A Rare Presentation of Primary Plasma Cell Leukemia: A Case Report and Review of Literature
Background: The primary plasma cell leukemia (pPCL) is an aggressive plasma cell neoplasm. It is diagnosed by the presence of an absolute plasma cell count of >2 × 109/L or 20% plasma cells in the peripheral blood. pPCL is rare and reported to be <1 in a million. Hence, our case report is a rare opportunity to describe clinical presentation and management of pPCL.
Case Details: A 72-year-old male patient with benign prostatic hyperplasia, presented to the hospital for cough, breathlessness, and intermittent fever of one month. On arrival, he was tachypnoeic with altered sensorium and rales in his chest. Laboratory examination showed anemia, leucocytosis, and thrombocytopenia. The peripheral blood smears revealed 25-30% circulating atypical plasmacytoid cells. Flow cytometry on the peripheral blood revealed 58.7% lymphoid cells. Out of the total lymphoid cells, 73.6 % cells were characterized by expression of CD38, CD138, CD19, CD49d, CD43, CD27, CD81 (96.9% dim positives) CD 56 with dim kappa light chain restriction suggestive of PCL. Furthermore, serum protein electrophoresis and serum immunofixation showed an M-band (0.53g) of IgG kappa subtype. However, the patient developed lower respiratory tract infections with multi-organ dysfunction and he succumbed to the same.
Conclusion: The prognosis of pPCL is very poor and the high risk of infective complications. Early diagnosis and optimal chemotherapy would be the key to the management. Detailed peripheral blood film examination and characterization of abnormal cells with immune phenotyping are of utmost importance in diagnosing pPCL.

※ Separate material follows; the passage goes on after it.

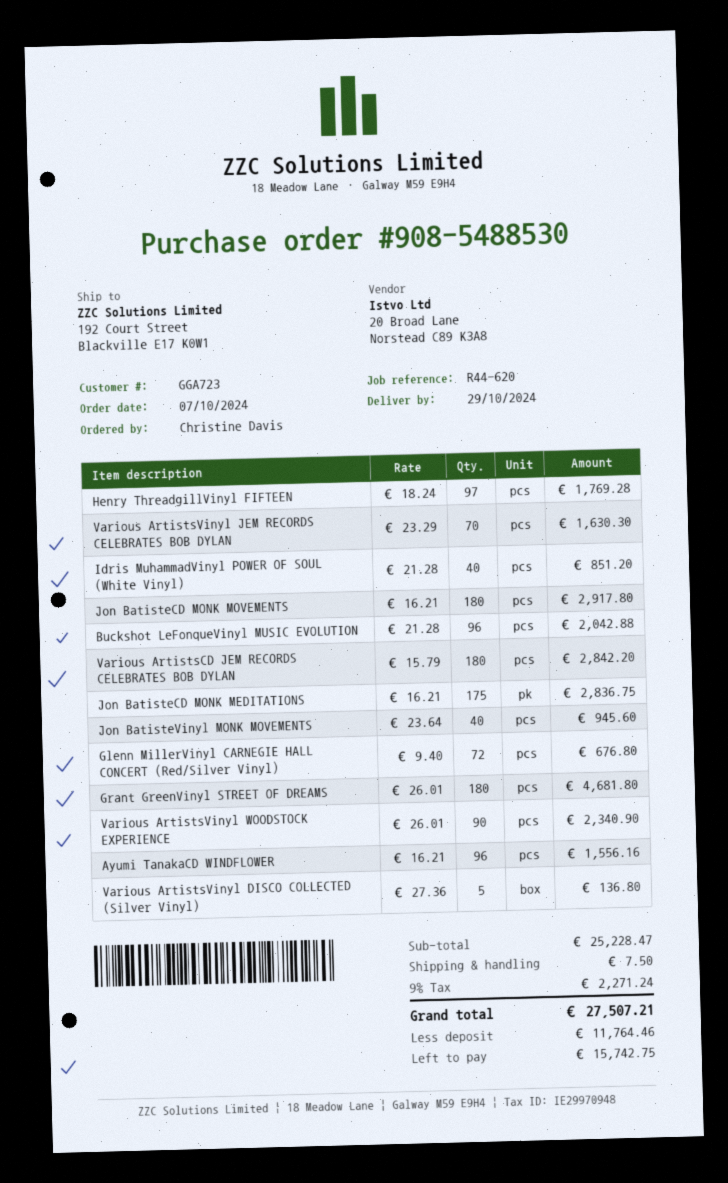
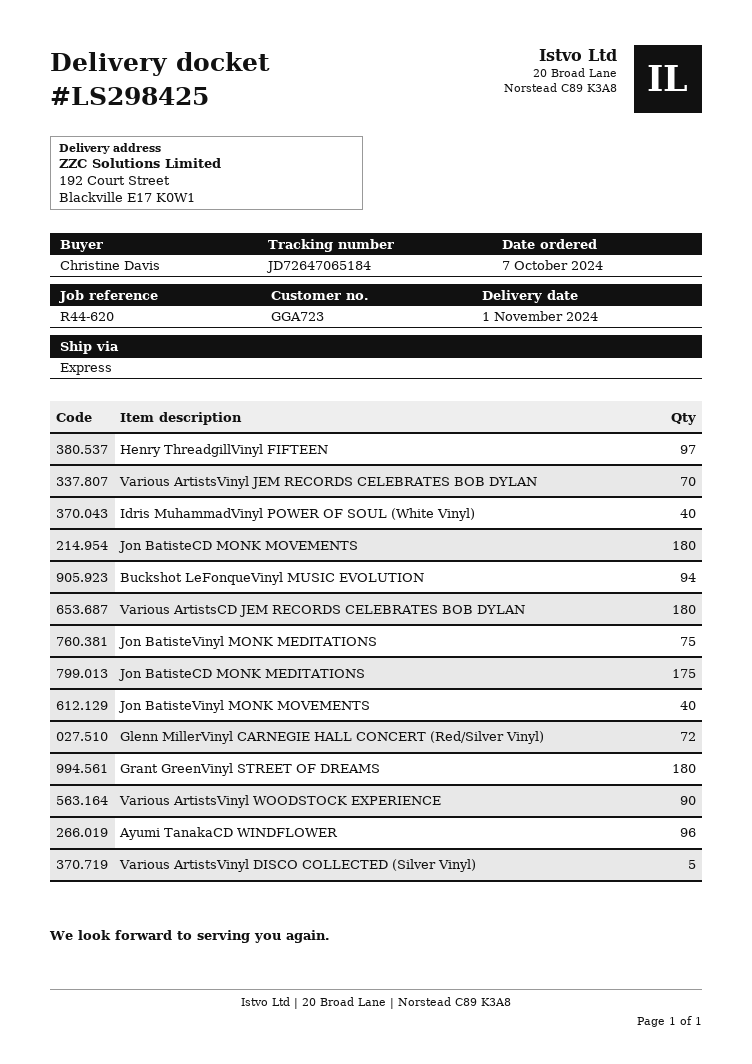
delivery date: 2024-10-29 -> 2024-11-01
Buckshot LeFonqueVinyl MUSIC EVOLUTION: 96 -> 94
Jon BatisteVinyl MONK MEDITATIONS: none -> 75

Plasma cell leukemia (PCL) is a rare, but one of the most aggressive variants of multiple myeloma (MM) characterized by a very high number of plasma cells in the blood and bone marrow . The incidence of PCL ranges between 2 and 4% of patients with MM .
The first PCL was reported in 1906 by Gluzinski and Reichenstein in a patient who presented with bone pain, a palpable rib mass, rib fractures, anemia, and splenomegaly . Traditionally, PCL has been diagnosed with the help of Kyle’s criteria which required the presence of 2 × 109/μL peripheral blood clonal plasma cells or >20% plasma cells in the peripheral blood. It accounts for about 0.6%-4% of all plasma cell neoplasms . Of them, 60–70% of PCL is primary and 30–40% is secondary.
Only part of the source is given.